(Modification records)
--------------------
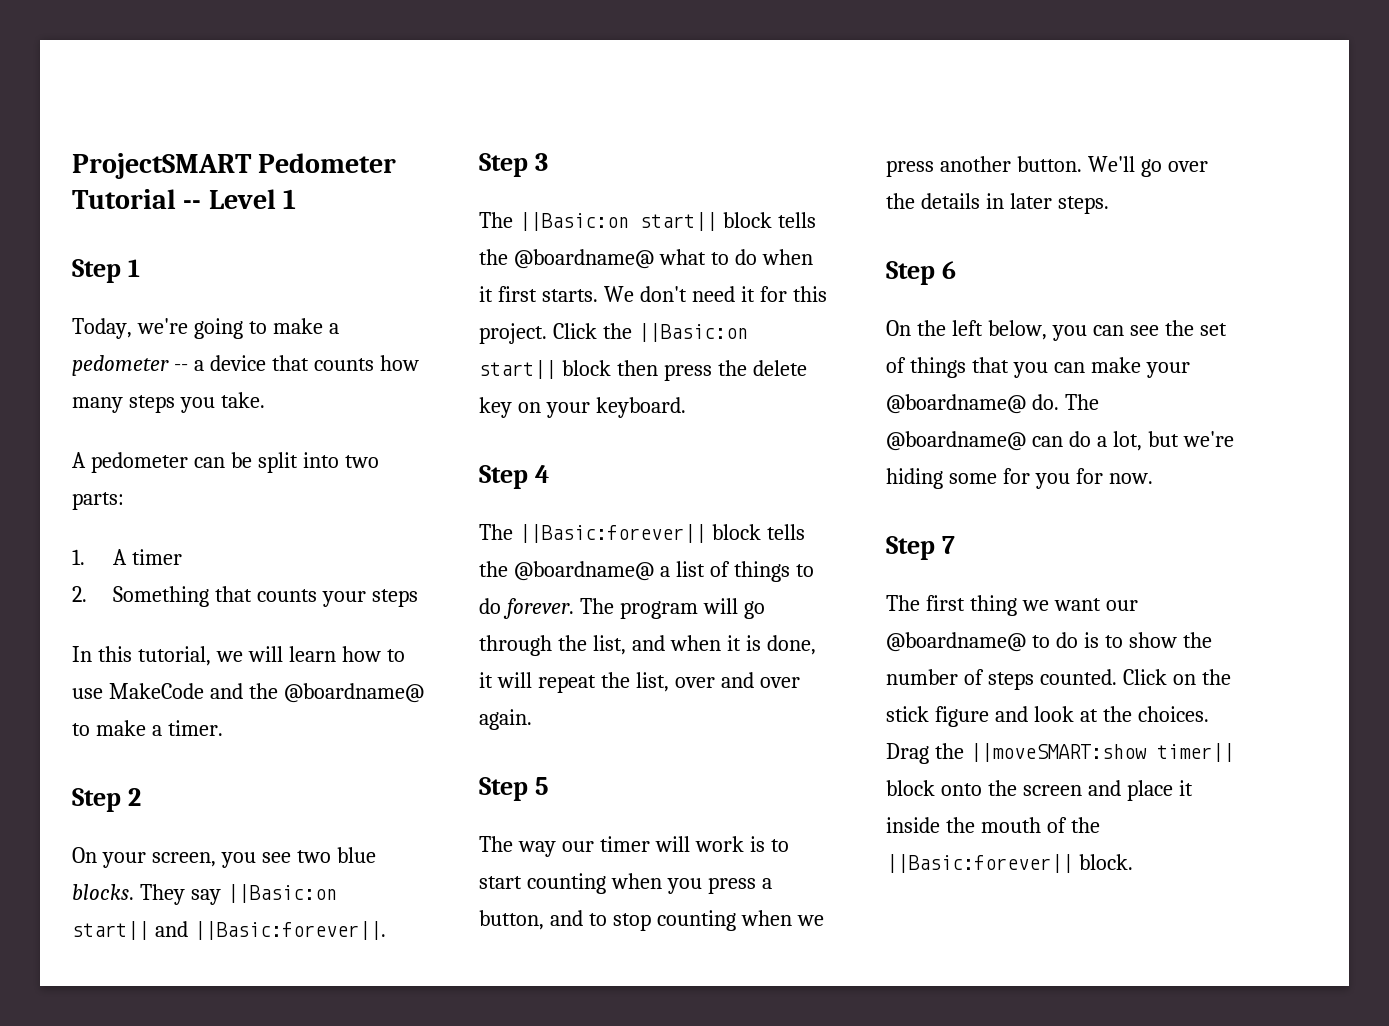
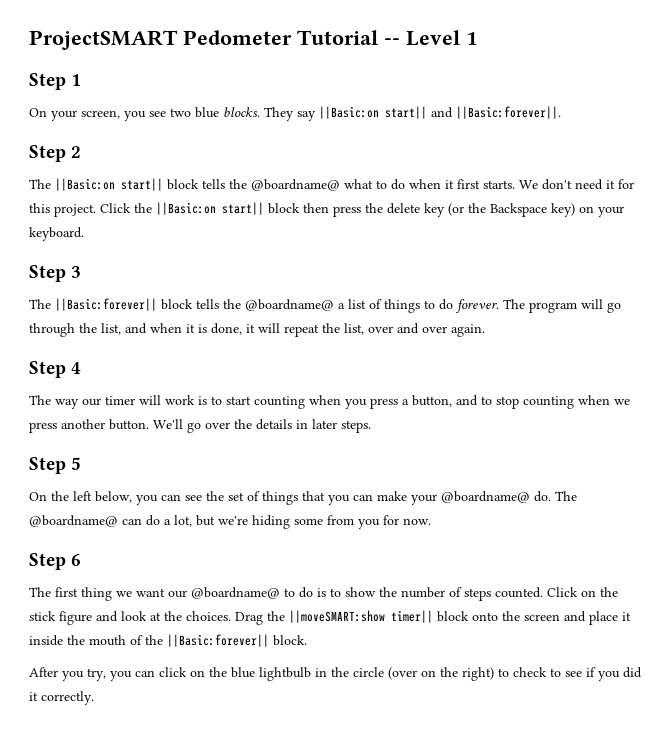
- Today, we're going to make a pedometer -- a device that counts how many steps you take.
- A pedometer can be split into two parts:
- 1. A timer
- 2. Something that counts your steps
- In this tutorial, we will learn how to use MakeCode and the @boardname@ to make a timer.
- Step 2
- Step 3
+ Step 2
- Click the ||Basic:on start|| block then press the delete key on your keyboard.
+ Click the ||Basic:on start|| block then press the delete key (or the Backspace key) on your keyboard.
- Step 4
+ Step 3
- Step 5
+ Step 4
- Step 6
+ Step 5
- The @boardname@ can do a lot, but we're hiding some for you for now.
+ The @boardname@ can do a lot, but we're hiding some from you for now.
- Step 7
+ Step 6
+ After you try, you can click on the blue lightbulb in the circle (over on the right) to check to see if you did it correctly.

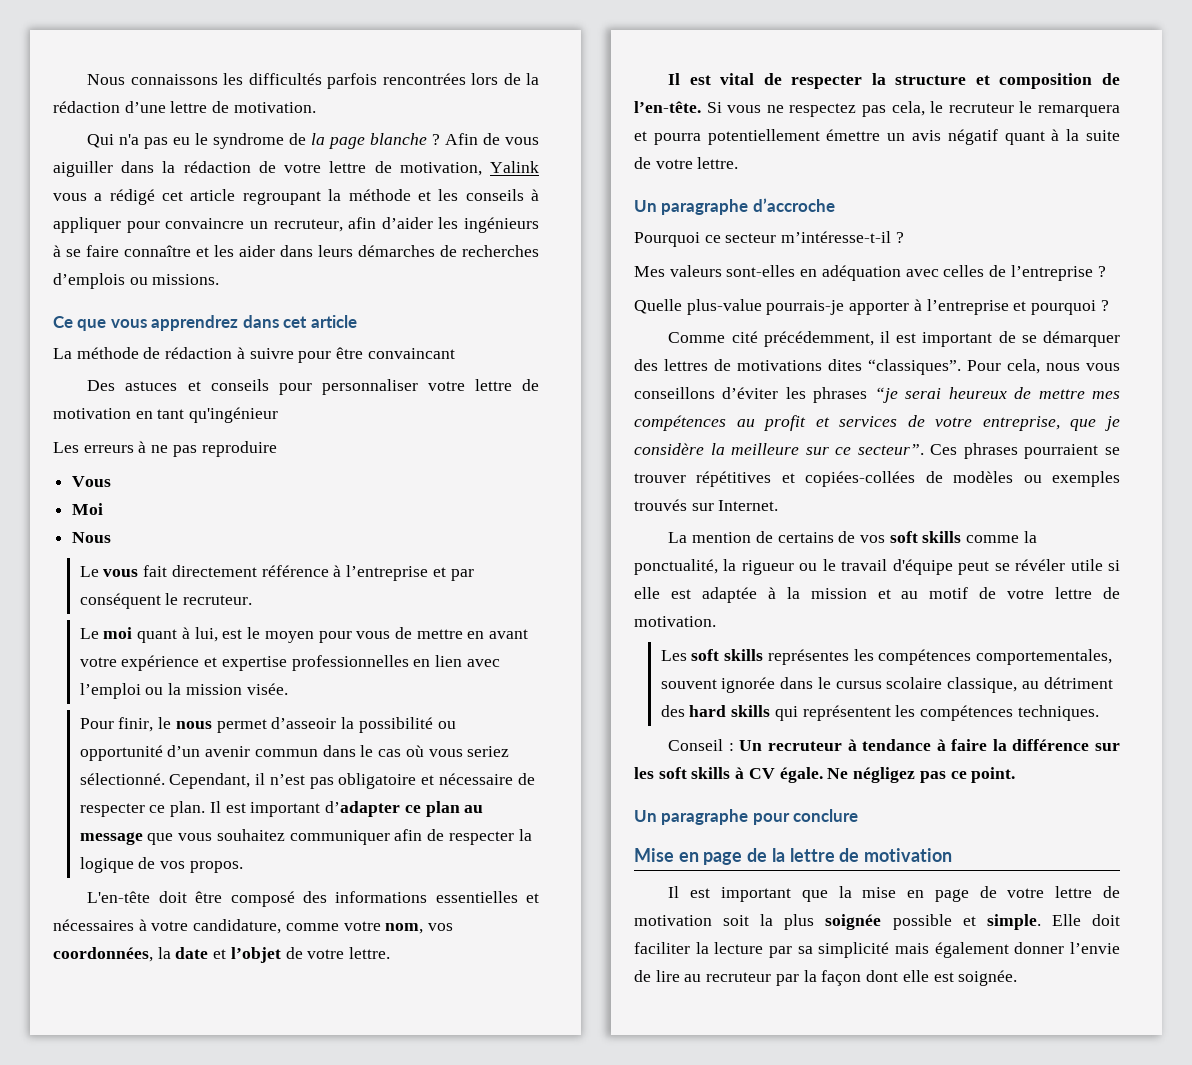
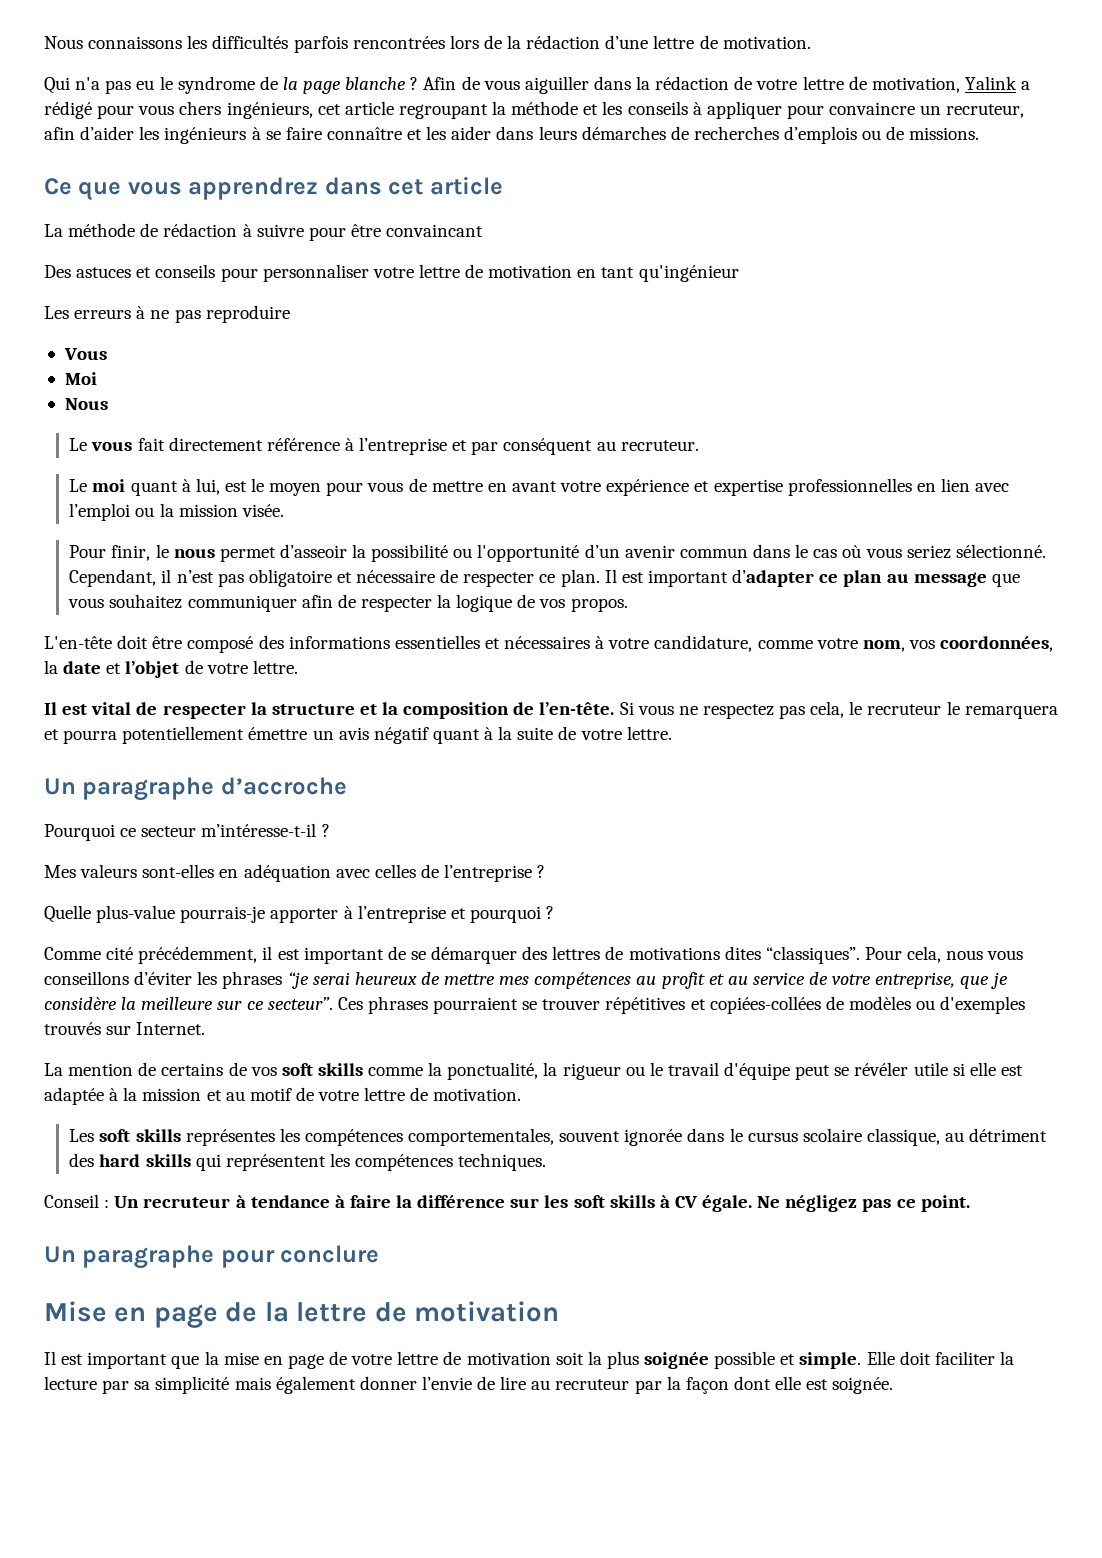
- Afin de vous aiguiller dans la rédaction de votre lettre de motivation, Yalink vous a rédigé cet article regroupant la méthode et les conseils à appliquer pour convaincre un recruteur, afin d’aider les ingénieurs à se faire connaître et les aider dans leurs démarches de recherches d’emplois ou missions.
+ Afin de vous aiguiller dans la rédaction de votre lettre de motivation, Yalink a rédigé pour vous chers ingénieurs, cet article regroupant la méthode et les conseils à appliquer pour convaincre un recruteur, afin d’aider les ingénieurs à se faire connaître et les aider dans leurs démarches de recherches d’emplois ou de missions.
- Le vous fait directement référence à l’entreprise et par conséquent le recruteur.
+ Le vous fait directement référence à l’entreprise et par conséquent au recruteur.
- Pour finir, le nous permet d’asseoir la possibilité ou opportunité d’un avenir commun dans le cas où vous seriez sélectionné.
+ Pour finir, le nous permet d’asseoir la possibilité ou l'opportunité d’un avenir commun dans le cas où vous seriez sélectionné.
- Il est vital de respecter la structure et composition de l’en-tête.
+ Il est vital de respecter la structure et la composition de l’en-tête.
- Pour cela, nous vous conseillons d’éviter les phrases “je serai heureux de mettre mes compétences au profit et services de votre entreprise, que je considère la meilleure sur ce secteur”.
+ Pour cela, nous vous conseillons d’éviter les phrases “je serai heureux de mettre mes compétences au profit et au service de votre entreprise, que je considère la meilleure sur ce secteur”.
- Ces phrases pourraient se trouver répétitives et copiées-collées de modèles ou exemples trouvés sur Internet.
+ Ces phrases pourraient se trouver répétitives et copiées-collées de modèles ou d'exemples trouvés sur Internet.

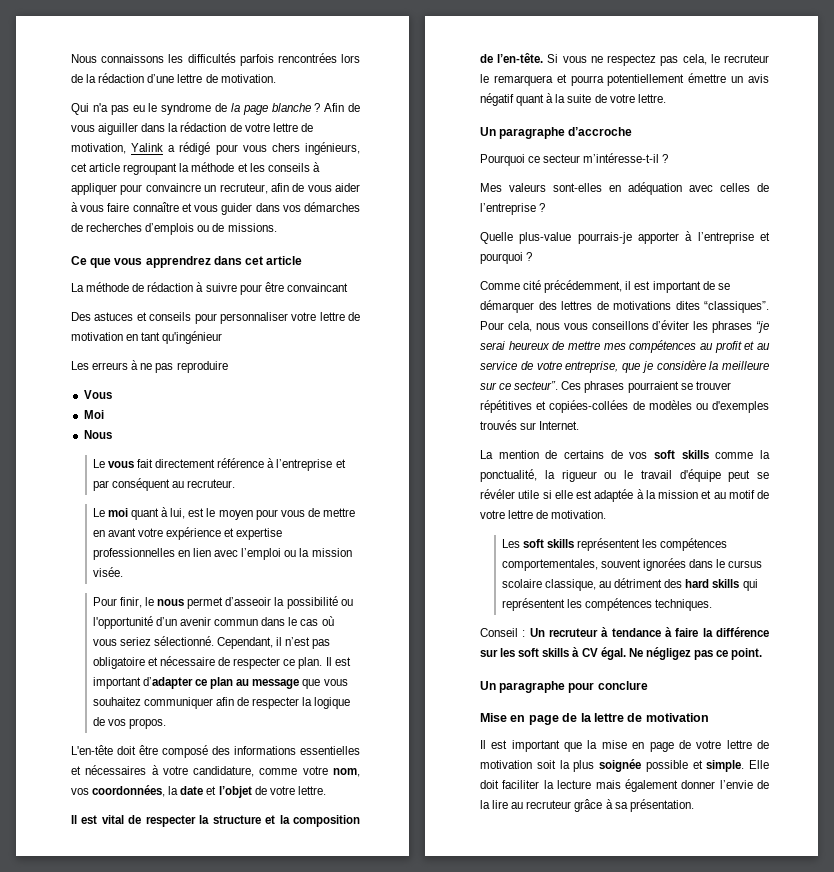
- Afin de vous aiguiller dans la rédaction de votre lettre de motivation, Yalink a rédigé pour vous chers ingénieurs, cet article regroupant la méthode et les conseils à appliquer pour convaincre un recruteur, afin d’aider les ingénieurs à se faire connaître et les aider dans leurs démarches de recherches d’emplois ou de missions.
+ Afin de vous aiguiller dans la rédaction de votre lettre de motivation, Yalink a rédigé pour vous chers ingénieurs, cet article regroupant la méthode et les conseils à appliquer pour convaincre un recruteur, afin de vous aider à vous faire connaître et vous guider dans vos démarches de recherches d’emplois ou de missions.
- Les soft skills représentes les compétences comportementales, souvent ignorée dans le cursus scolaire classique, au détriment des hard skills qui représentent les compétences techniques.
+ Les soft skills représentent les compétences comportementales, souvent ignorées dans le cursus scolaire classique, au détriment des hard skills qui représentent les compétences techniques.
- Conseil : Un recruteur à tendance à faire la différence sur les soft skills à CV égale.
+ Conseil : Un recruteur à tendance à faire la différence sur les soft skills à CV égal.
- Elle doit faciliter la lecture par sa simplicité mais également donner l’envie de lire au recruteur par la façon dont elle est soignée.
+ Elle doit faciliter la lecture mais également donner l’envie de la lire au recruteur grâce à sa présentation.

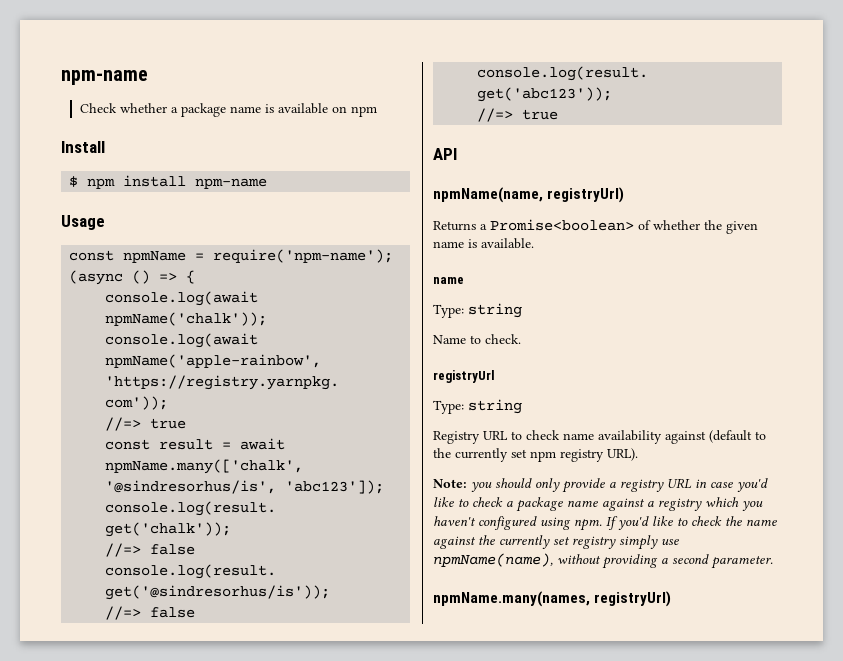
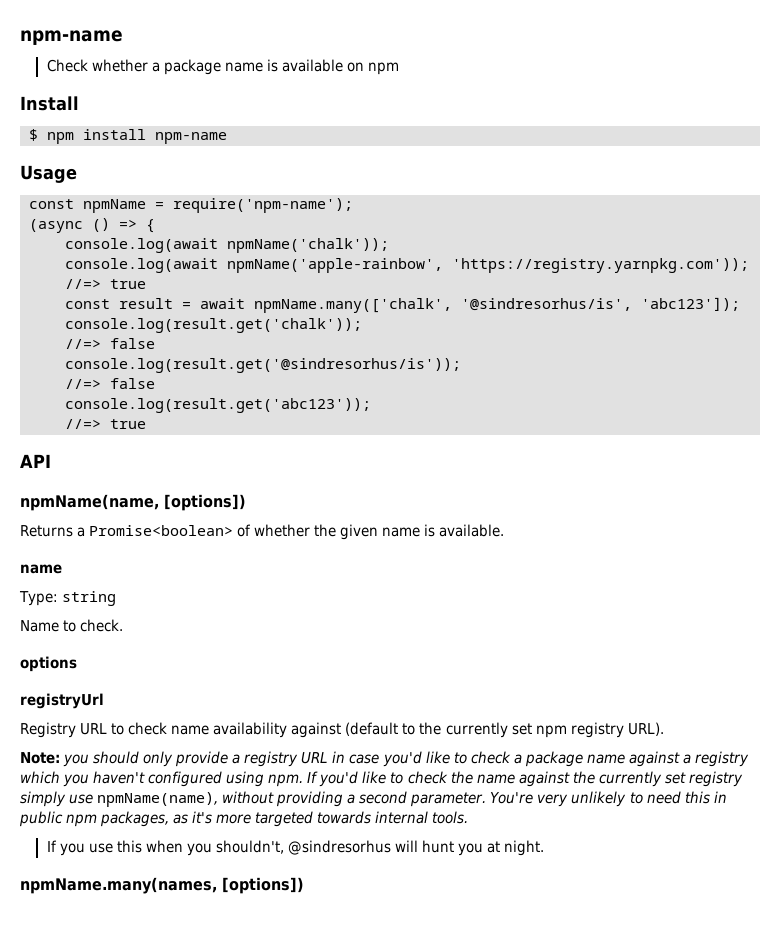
- npmName(name, registryUrl)
+ npmName(name, [options])
+ options
  registryUrl
- Type: string
+ You're very unlikely to need this in public npm packages, as it's more targeted towards internal tools.
+ If you use this when you shouldn't, @sindresorhus will hunt you at night.
- npmName.many(names, registryUrl)
+ npmName.many(names, [options])

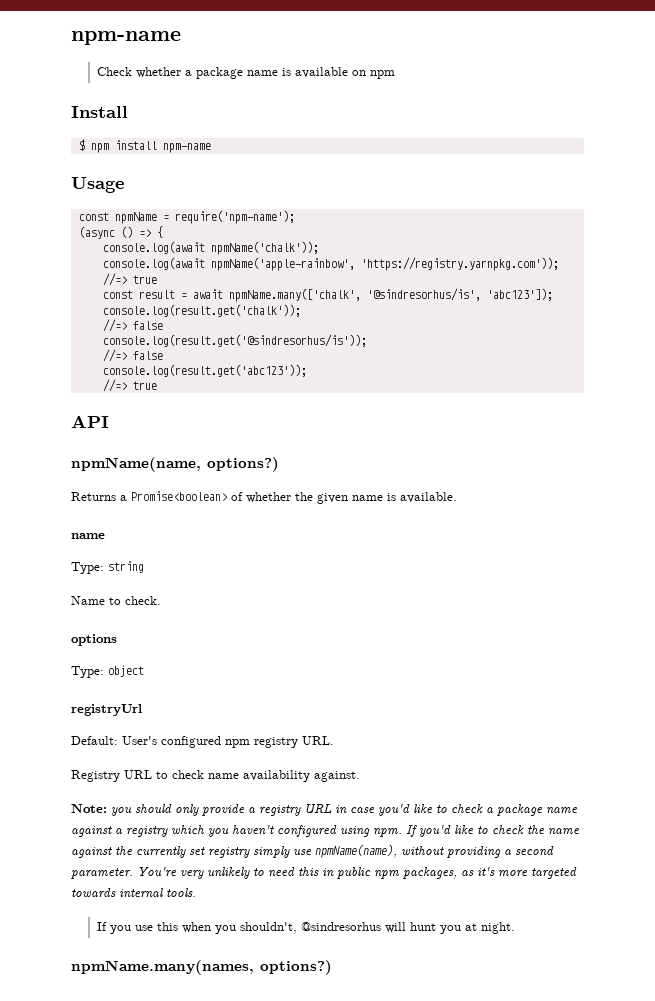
- npmName(name, [options])
+ npmName(name, options?)
+ Type: object
+ Default: User's configured npm registry URL.
- Registry URL to check name availability against (default to the currently set npm registry URL).
+ Registry URL to check name availability against.
- npmName.many(names, [options])
+ npmName.many(names, options?)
--------------------
◆ **Goal of the exercise**: The answer should consist of every line above in which "press" appears.

◆ **Output for this exercise**:
- Click the ||Basic:on start|| block then press the delete key on your keyboard.
+ Click the ||Basic:on start|| block then press the delete key (or the Backspace key) on your keyboard.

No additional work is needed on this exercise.